スナークとは、ルイス・キャロルが執筆したナンセンス詩に出てくる、伝説の生き物である。その詩の中には様々な職業の人物が出てきて、ともに、スナーク狩りに出るのだ。スナークとは何か、ルイス・キャロル自身もよく分からないと言っている。だがそのどことなく暗く追い詰められた雰囲気の詩は、この物語にピッタリな狂気と恐怖を私に感じさせた。

 

宮部みゆきのスナーク狩りは、たった一晩の出来事を、様々な登場人物の目線から描かれている。とりわけて引き込まれるのは、やはり、散弾銃を盗み、敵討ちをするために夜の街を疾走する織口氏の情景と、恋人にひどい裏切りを受け、結婚式場で自殺してやろうと散弾銃を握りしめて乗り込んだ慶子さんだ。

 

 

 

この日、おそらく2人には、何かえもいわれぬ黒く暗く激しい憎悪の化け物が取り憑いてしまったのだろう。私の中では、この2人を狂おしく駆り立てる「何か」こそが、スナーク、ということなのではないかと思った。幸い、慶子さんの中にいたスナークは、刑事が言った一言のおかげで涙となって消えていったけれど、織口氏の中の恐ろしいスナークを狩るために、様々な登場人物が織口氏を追いかけ始めるのだ。

 

織口氏の敵討ちをなんとかやめさせようと、彼を追いかける人々の焦燥も、まるで同じ立場で追いかけているような臨場感を持って楽しめた。同じ職場で働いているからと言って、犯罪をやめさせるために追いかけたりできるだろうか。だが、織口氏には追いかけて来てくれる人々がいた。 その温かい関係が、織口氏をつなぎとめたのかもしれない。

 

誰もが、彼のようになる可能性を秘めていると思う。
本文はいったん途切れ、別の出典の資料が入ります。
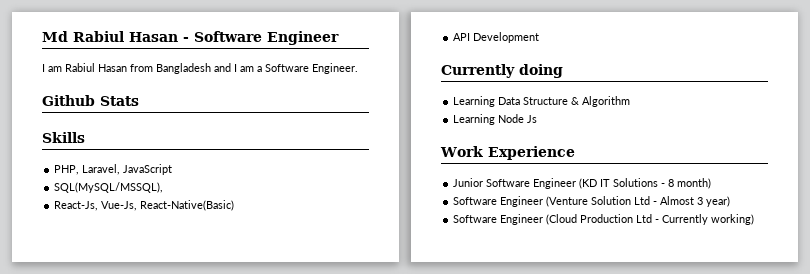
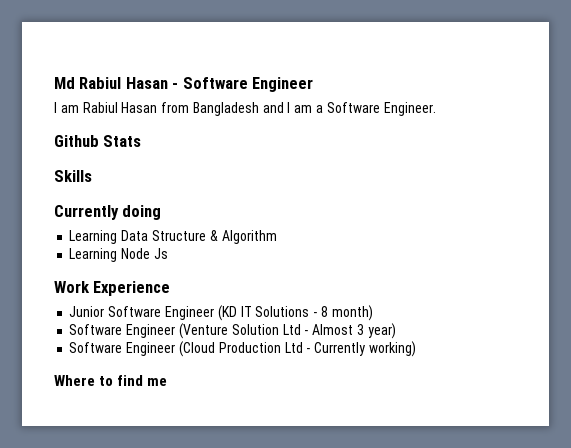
[54,164,173,175] [54,182,164,193] [54,200,235,211] [453,32,540,43] // PHP, Laravel, JavaScript // SQL(MySQL/MSSQL), // React-Js, Vue-Js, React-Native(Basic) // API Development -> (92, 176) none
(755, 219) none -> [54,375,168,386] // Where to find me

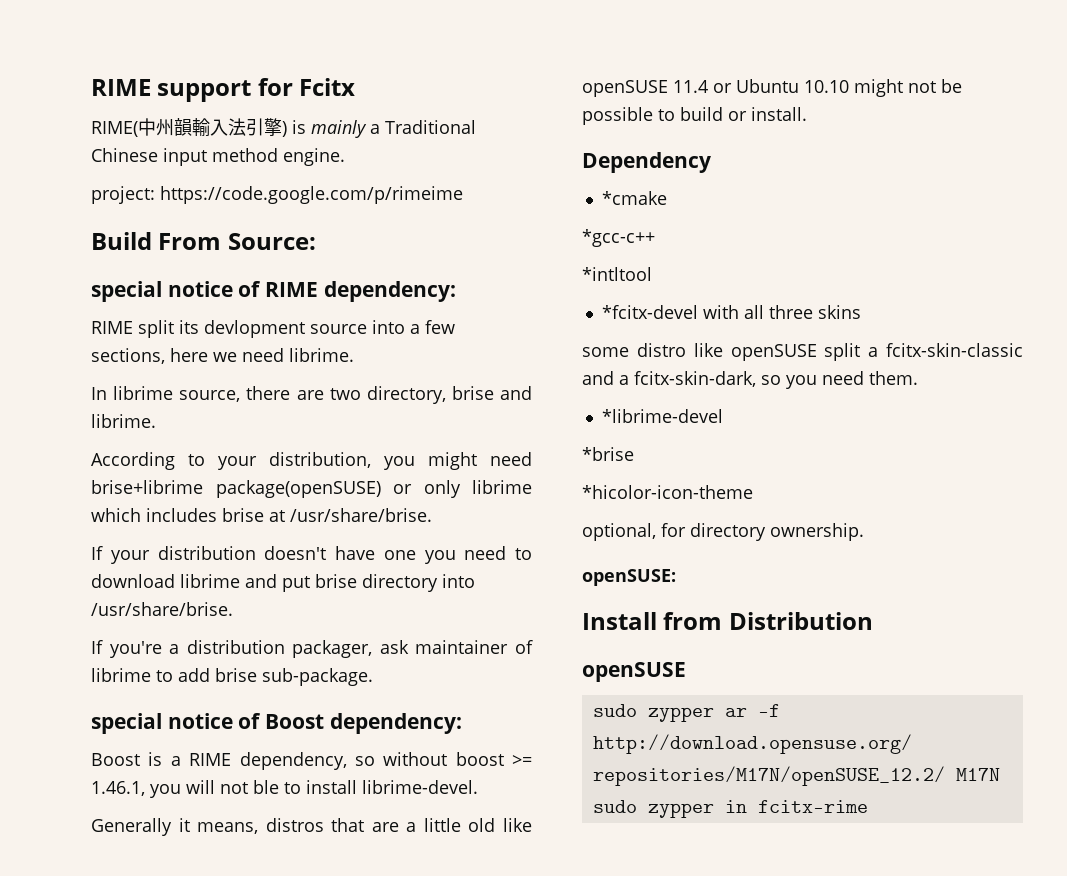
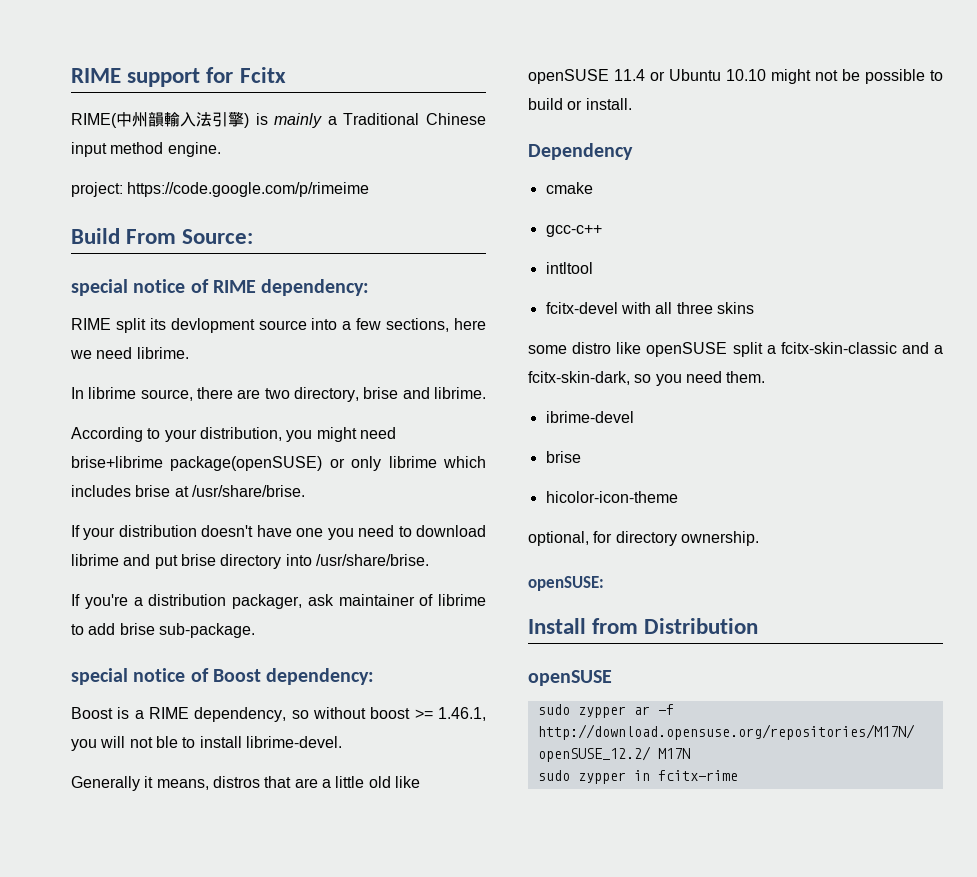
[601,191,667,205] [582,229,655,247] [582,267,652,281] [601,305,698,319] *cmake // *gcc-c++ // *intltool // *fcitx-devel -> [545,182,593,194] [545,225,602,237] [545,262,593,274] [545,302,618,314] cmake // gcc-c++ // intltool // fcitx-devel
[601,409,723,423] [582,447,634,461] [582,485,753,499] *librime-devel // *brise // *hicolor-icon-theme -> [545,411,634,423] [545,451,581,463] [545,491,678,503] ibrime-devel // brise // hicolor-icon-theme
私だって娘を殺され、もし散弾銃が手に入り、犯人の無罪釈放の情報を知れば、そうするに違いない。今の日本は、善良な被害者の人々は泣き寝入りし、犯罪者は手厚く保護される不公平が確かにあると思うからだ。

 

けれども、思わぬ方向に飛び火があった。純粋で、小説家を目指していた青年が、暴発すると知っていた散弾銃を犯人に奪われた時、撃て、と挑発して発砲させ、結果的に犯人を殺してしまうのだ。織口氏の自分一人の敵討ちだったはずなのに、全く関係のない青年を巻き込み、彼に人殺しの重い十字架を背負わせることになってしまった。

 

敵討ちでは、誰も幸せになれないのか、ではどうすれば良かったのだろう。織口氏の無念と怒りはどこにぶつければ良いのだろう。犯人は何の反省もしない人間だったから、死んで良かったと私は思う。釈放されれば必ず次の犠牲が出たはずだからだ。この本によって、日本の法律の在り方を改めて考えさせられた。